Jede zweite Person schränkt ihre Internetnutzung wegen digitalen Hasses ein. Diese von Katharina Seck im Nachwort von „Was wir nicht kommen sahen“ zitierte Umfrage verarbeitet auf drastische Weise einen – im Extremfall tödlichen – Missstand in unserer Gesellschaft in Romanform.
Die 18-jährige Ada bekommt jenen Hass, der sich vor allem gegen junge Frauen richtet, als Streamerin mit voller Härte zu spüren. Bis in den Selbstmord treibt sie eine digitale Hetzkampagne gegen ihre Person. Wie konnte es soweit kommen? Was hat man als Eltern übersehen? Diese Frage treibt Adas Jennys Mutter an, die sich auf Spurensuche begibt – in die tiefsten, unvorstellbaren Abgründe von Twitch, Instagram und Co.
Emotional packend schildert Katharina Seck die Ereignisse aus Adas, Jennys und der Perspektive des anonymen Mobs im Internet. Auf unvergleichbare, erschütternde Weise gelingt es ihr, die Gefühlswelt der Protagonisten und Protagonistinnen offenzulegen. Das ist als Leserin oft nicht leicht zu verkraften und zehrt an den Grenzen der emotionalen Belastbarkeit.

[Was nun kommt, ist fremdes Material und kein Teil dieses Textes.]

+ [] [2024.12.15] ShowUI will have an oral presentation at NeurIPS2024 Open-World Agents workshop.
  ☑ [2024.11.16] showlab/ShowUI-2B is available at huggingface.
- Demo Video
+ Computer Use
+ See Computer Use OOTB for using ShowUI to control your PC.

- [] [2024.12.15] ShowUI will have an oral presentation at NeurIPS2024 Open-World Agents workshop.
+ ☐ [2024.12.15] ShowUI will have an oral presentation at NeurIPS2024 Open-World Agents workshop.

Umso wichtiger ist allerdings der ungeschönte Blick auf die harte Realität und was diese aus jenen macht, die ihr zum Opfer fallen. Noch immer sind es vorrangig (junge) Frauen, auf die sich jene Hetzkampagnen und der digital verbreitete Hass entladen, aus dem es kaum ein Entrinnen gibt. Diesen Umstand arbeitet Seck in ihrem Roman wunderbar heraus – bis es wehtut und die Fassungslosigkeit der Wut weicht. Wut auf ein System mit patriarchalen Strukturen, das Täter begünstigt und in dem das „Nein“ aus dem Mund einer Frau wenig wert ist. Wut auf Behörden, Politik und Institutionen, die einem digitalen, rechtsfreien Raum, in dem Hass und Diskriminierung ungezügelt gedeihen und sich verbreiten können, weiter nichts an Regulatorien entgegensetzen. Gerade jene Wut kann und sollte der Anstoß für Initiativen und erste, wenn auch kleine Schritte zur Veränderung sein, die es so dringend braucht.

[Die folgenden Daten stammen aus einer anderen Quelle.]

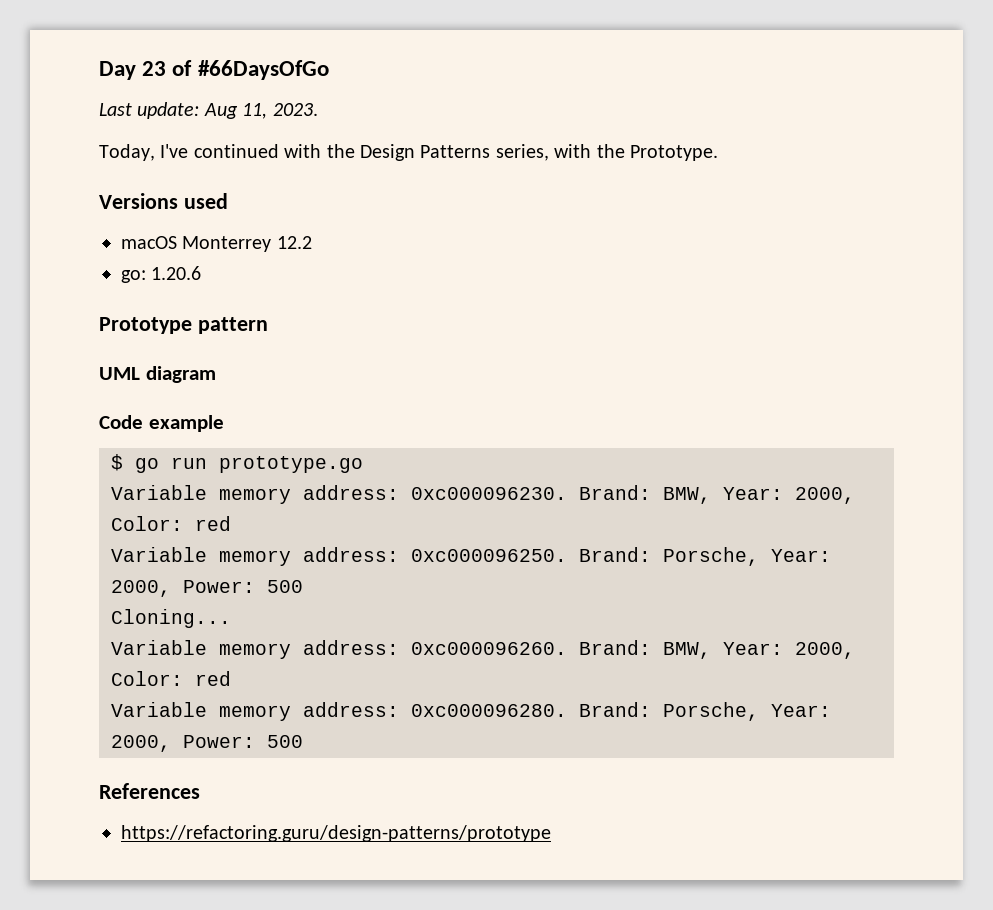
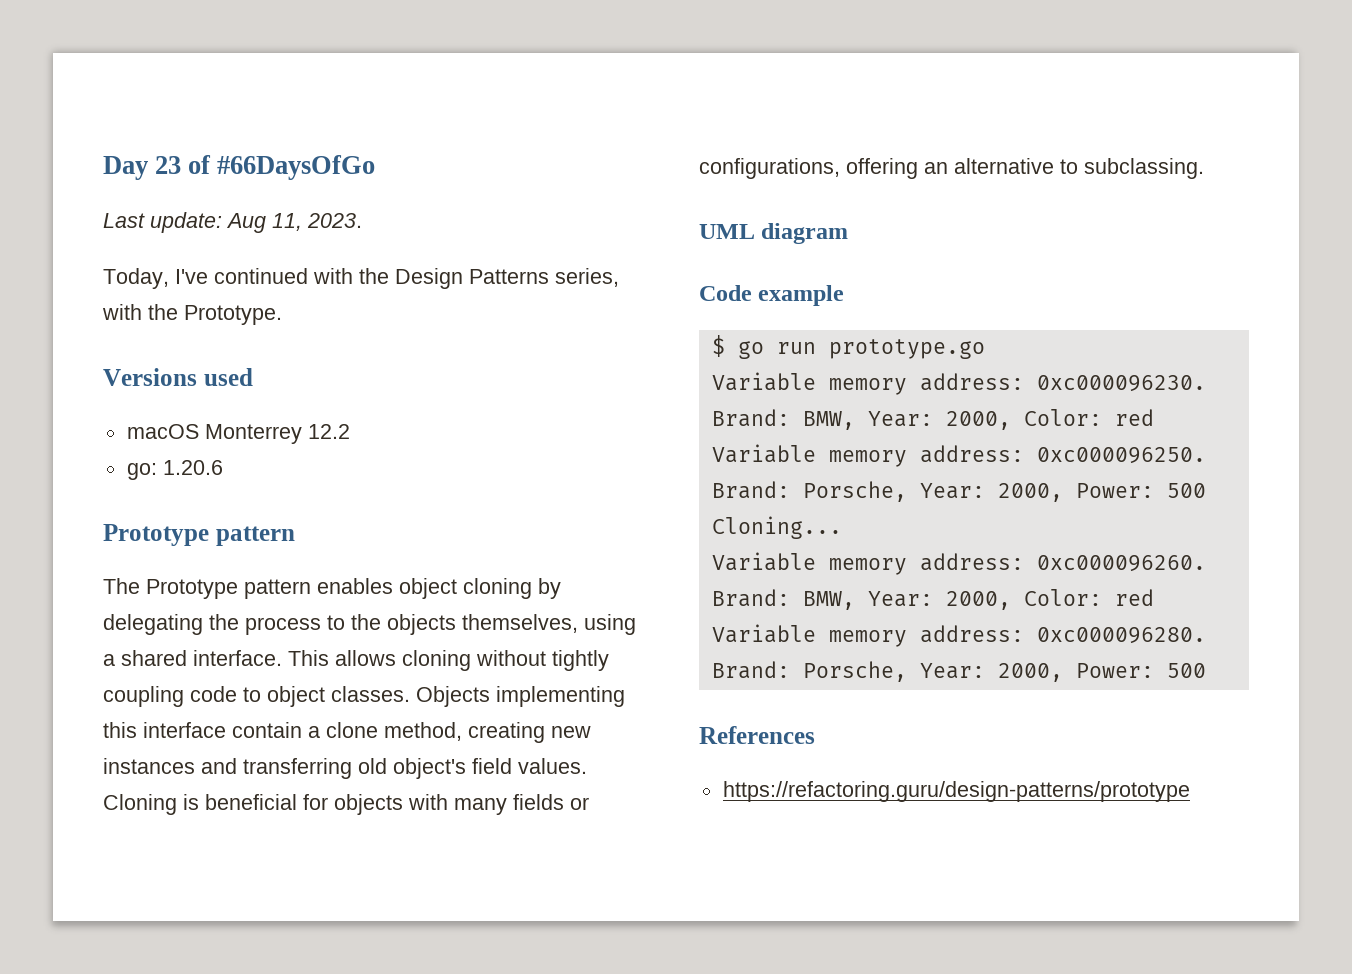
+ The Prototype pattern enables object cloning by delegating the process to the objects themselves, using a shared interface. This allows cloning without tightly coupling code to object classes. Objects implementing this interface contain a clone method, creating new instances and transferring old object's field values. Cloning is beneficial for objects with many fields or configurations, offering an alternative to subclassing.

Gerade die Authentizität der Figuren, die sich in „Was wir nicht kommen sahen“, in all ihrer Verletzlichkeit präsentieren, macht es leicht, mitzufühlen und in ihrem Sinne auf eine Veränderung zu hoffen und für eine solche aufzustehen. In unser aller Sinn.
Fazit:
Seck ist mit „Was wir nicht kommen sahen“ ein kleines Meisterwerk gelungen, das die Gefahren der sozialen Medien und einer gespaltenen, auf Wut und Hass programmierten Gesellschaft eindringlich, hochemotional und ohne Umschweife zeigt. Eine Pflichtlektüre für alle Altersgruppen und Gesellschaftsschichten. Jugendliche, Eltern, Lehrer und – vor allem – politische Entscheidungsträger, die an den Hebeln der gesetzlichen Veränderung sitzen.